• [INFORMATION SUPPLIED]:
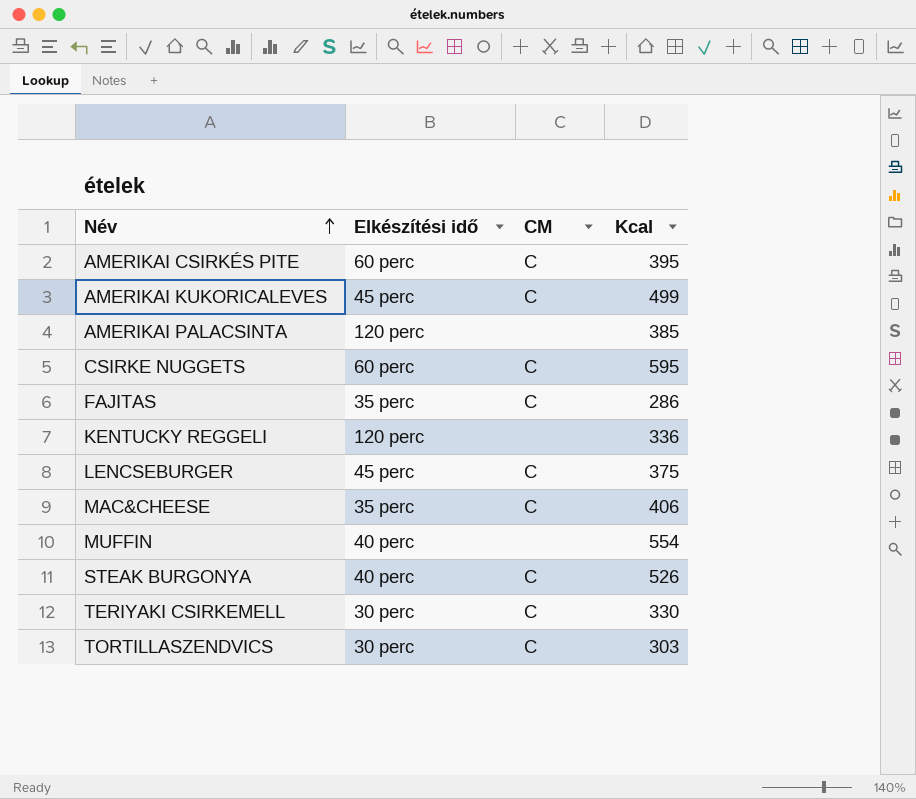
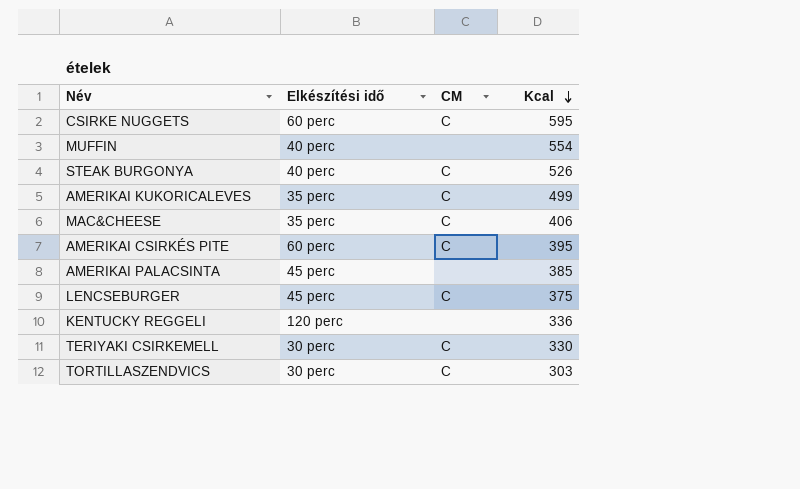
row order: Név ascending -> Kcal descending
row FAJITAS: 35 perc | C | 286 -> none
AMERIKAI KUKORICALEVES | Elkészítési idő: 45 perc -> 35 perc
AMERIKAI PALACSINTA | Elkészítési idő: 120 perc -> 45 perc

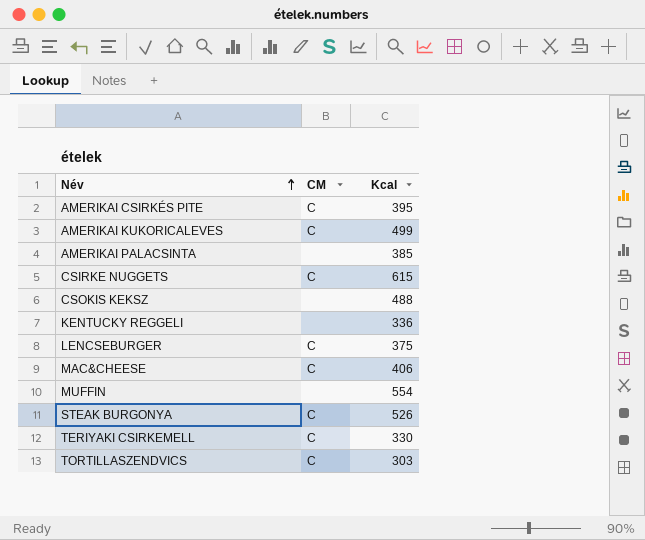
row order: Kcal descending -> Név ascending
column Elkészítési idő | position: 2 -> none
CSIRKE NUGGETS | Kcal: 595 -> 615
row CSOKIS KEKSZ: none -> none | 488

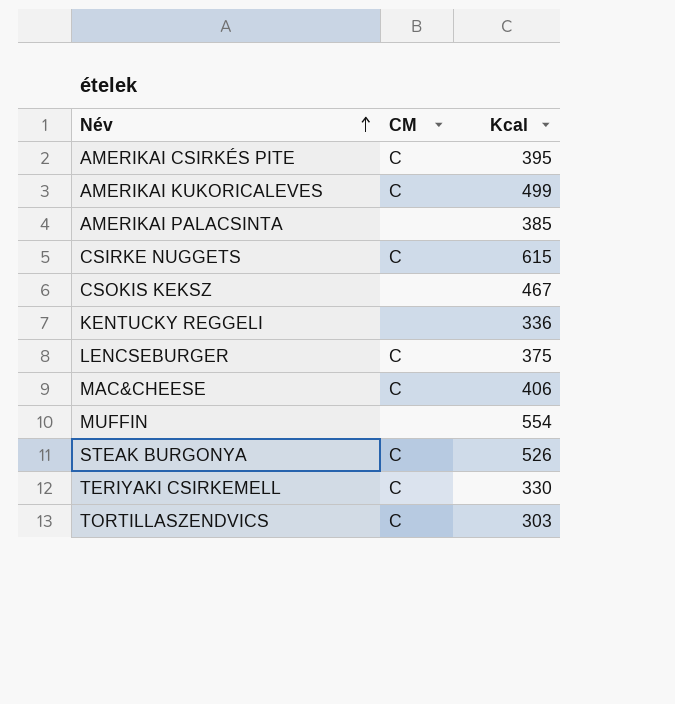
CSOKIS KEKSZ | Kcal: 488 -> 467

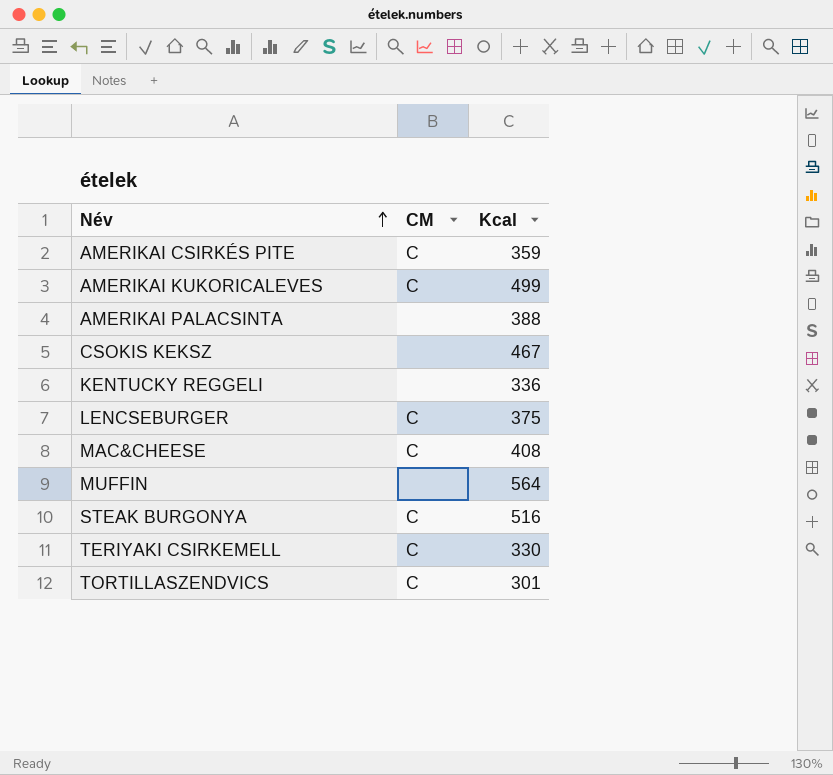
row CSIRKE NUGGETS: C | 615 -> none
AMERIKAI CSIRKÉS PITE | Kcal: 395 -> 359
AMERIKAI PALACSINTA | Kcal: 385 -> 388
MAC&CHEESE | Kcal: 406 -> 408
MUFFIN | Kcal: 554 -> 564
STEAK BURGONYA | Kcal: 526 -> 516
TORTILLASZENDVICS | Kcal: 303 -> 301

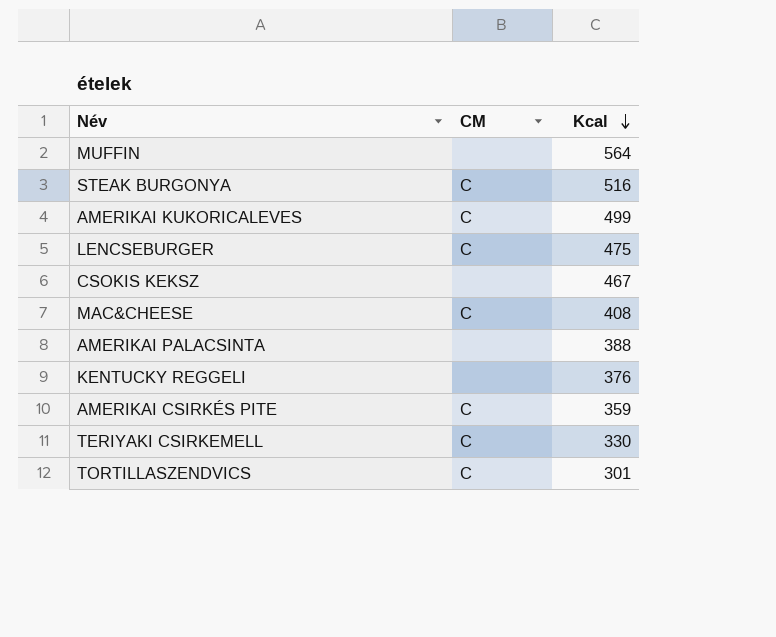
row order: Név ascending -> Kcal descending
LENCSEBURGER | Kcal: 375 -> 475
KENTUCKY REGGELI | Kcal: 336 -> 376

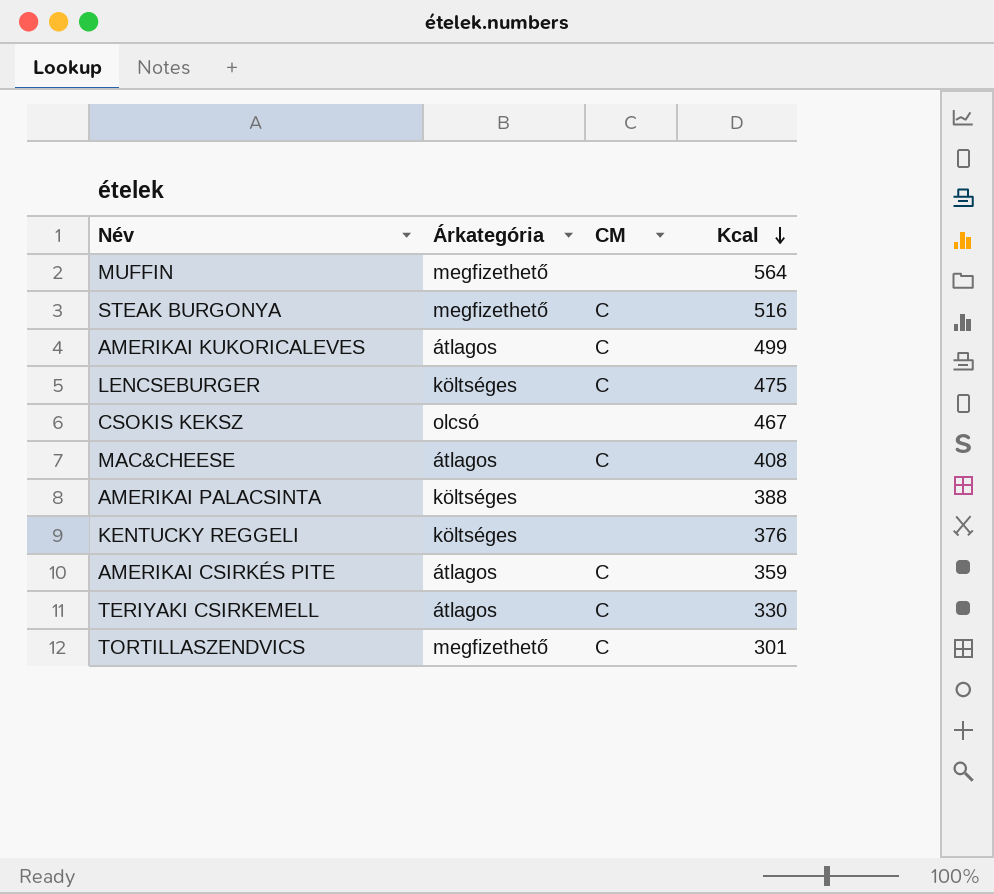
column Árkategória | position: none -> 2

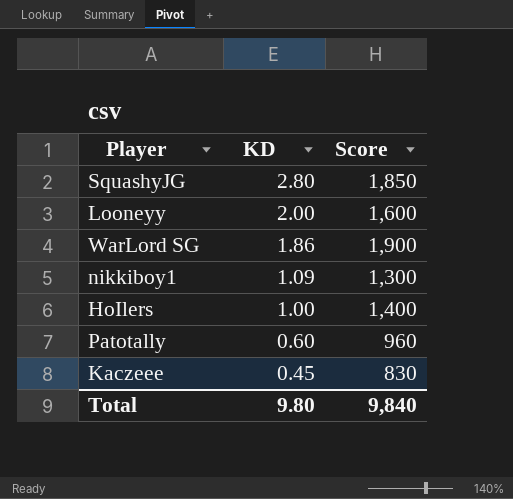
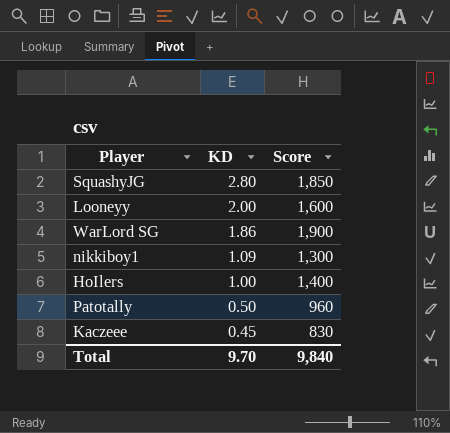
Patotally | KD: 0.60 -> 0.50
Total | KD: 9.80 -> 9.70

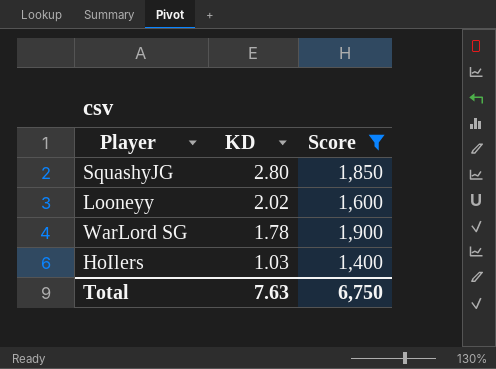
filter: none -> Score >= 1,400
Looneyy | KD: 2.00 -> 2.02
WarLord SG | KD: 1.86 -> 1.78
HoIlers | KD: 1.00 -> 1.03
Total | KD: 9.70 -> 7.63
Total | Score: 9,840 -> 6,750

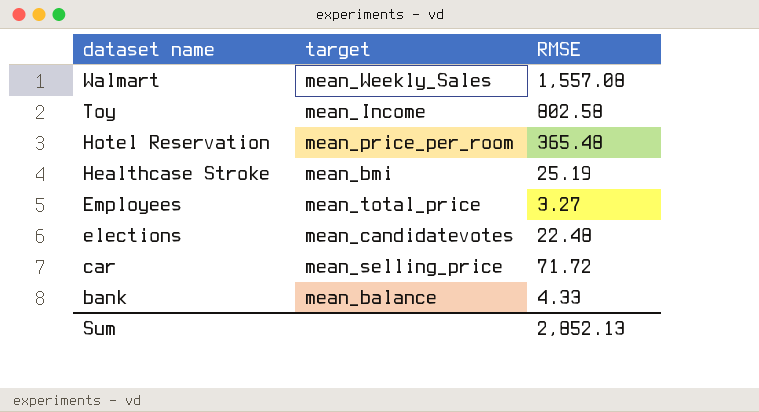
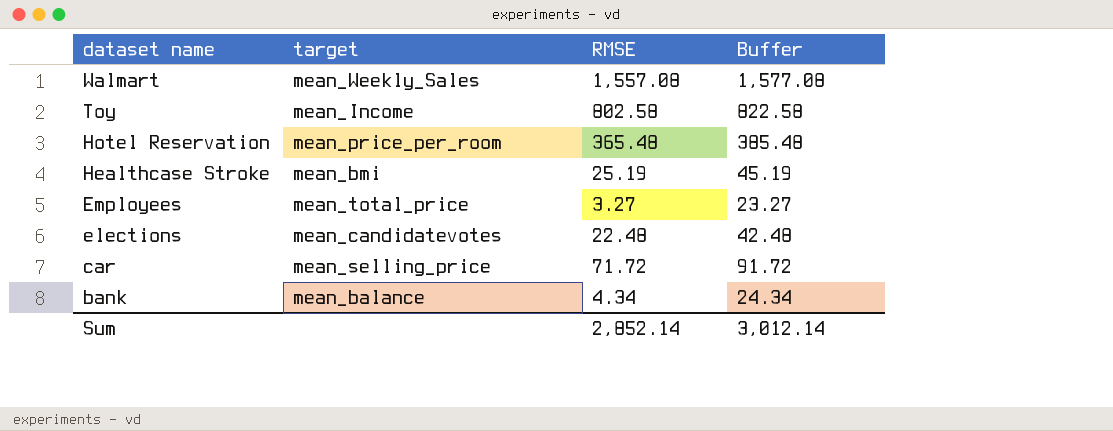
column Buffer | formula: none -> [RMSE] + 20
bank | RMSE: 4.33 -> 4.34
Sum | RMSE: 2,852.13 -> 2,852.14

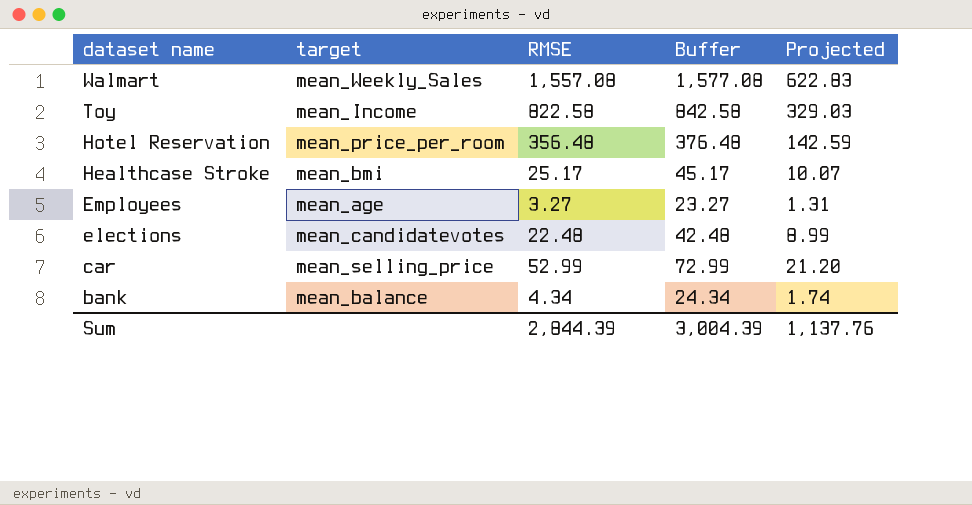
column Projected | formula: none -> [RMSE] * 0.4
Toy | RMSE: 802.58 -> 822.58
Toy | Buffer: 822.58 -> 842.58
Hotel Reservation | RMSE: 365.48 -> 356.48
Hotel Reservation | Buffer: 385.48 -> 376.48
Healthcase Stroke | RMSE: 25.19 -> 25.17
Healthcase Stroke | Buffer: 45.19 -> 45.17
Employees | target: mean_total_price -> mean_age
car | RMSE: 71.72 -> 52.99
car | Buffer: 91.72 -> 72.99
Sum | RMSE: 2,852.14 -> 2,844.39
Sum | Buffer: 3,012.14 -> 3,004.39

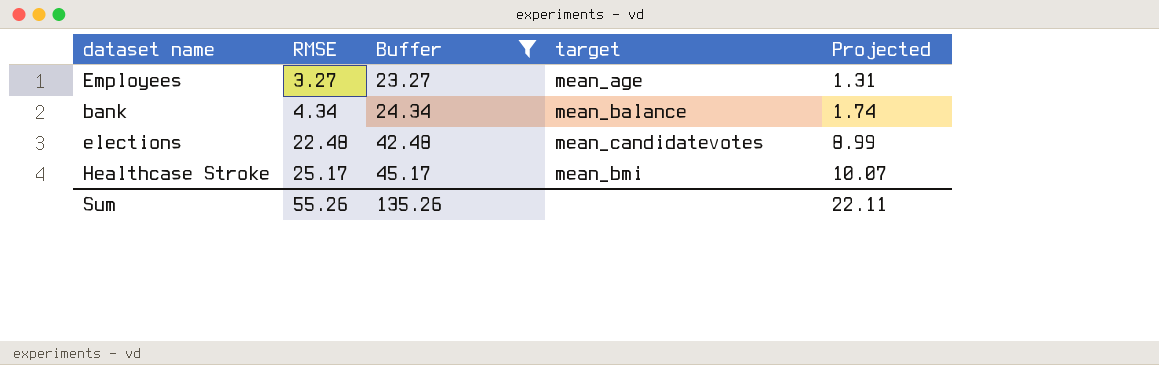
filter: none -> Buffer <= 45.17
row order: dataset name descending -> RMSE ascending
column target | position: 2 -> 4
Sum | RMSE: 2,844.39 -> 55.26
Sum | Buffer: 3,004.39 -> 135.26
Sum | Projected: 1,137.76 -> 22.11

• [BRIEF]: For this task, return exactly the stretch of the listing above from the line with "row FAJITAS: 35 perc | C | 286 -> none" through the line with "Toy | Buffer: 822.58 -> 842.58", inclusive and without pictures.

• [TASK ANSWER]:
row FAJITAS: 35 perc | C | 286 -> none
AMERIKAI KUKORICALEVES | Elkészítési idő: 45 perc -> 35 perc
AMERIKAI PALACSINTA | Elkészítési idő: 120 perc -> 45 perc

row order: Kcal descending -> Név ascending
column Elkészítési idő | position: 2 -> none
CSIRKE NUGGETS | Kcal: 595 -> 615
row CSOKIS KEKSZ: none -> none | 488

CSOKIS KEKSZ | Kcal: 488 -> 467

row CSIRKE NUGGETS: C | 615 -> none
AMERIKAI CSIRKÉS PITE | Kcal: 395 -> 359
AMERIKAI PALACSINTA | Kcal: 385 -> 388
MAC&CHEESE | Kcal: 406 -> 408
MUFFIN | Kcal: 554 -> 564
STEAK BURGONYA | Kcal: 526 -> 516
TORTILLASZENDVICS | Kcal: 303 -> 301

row order: Név ascending -> Kcal descending
LENCSEBURGER | Kcal: 375 -> 475
KENTUCKY REGGELI | Kcal: 336 -> 376

column Árkategória | position: none -> 2

Patotally | KD: 0.60 -> 0.50
Total | KD: 9.80 -> 9.70

filter: none -> Score >= 1,400
Looneyy | KD: 2.00 -> 2.02
WarLord SG | KD: 1.86 -> 1.78
HoIlers | KD: 1.00 -> 1.03
Total | KD: 9.70 -> 7.63
Total | Score: 9,840 -> 6,750

column Buffer | formula: none -> [RMSE] + 20
bank | RMSE: 4.33 -> 4.34
Sum | RMSE: 2,852.13 -> 2,852.14

column Projected | formula: none -> [RMSE] * 0.4
Toy | RMSE: 802.58 -> 822.58
Toy | Buffer: 822.58 -> 842.58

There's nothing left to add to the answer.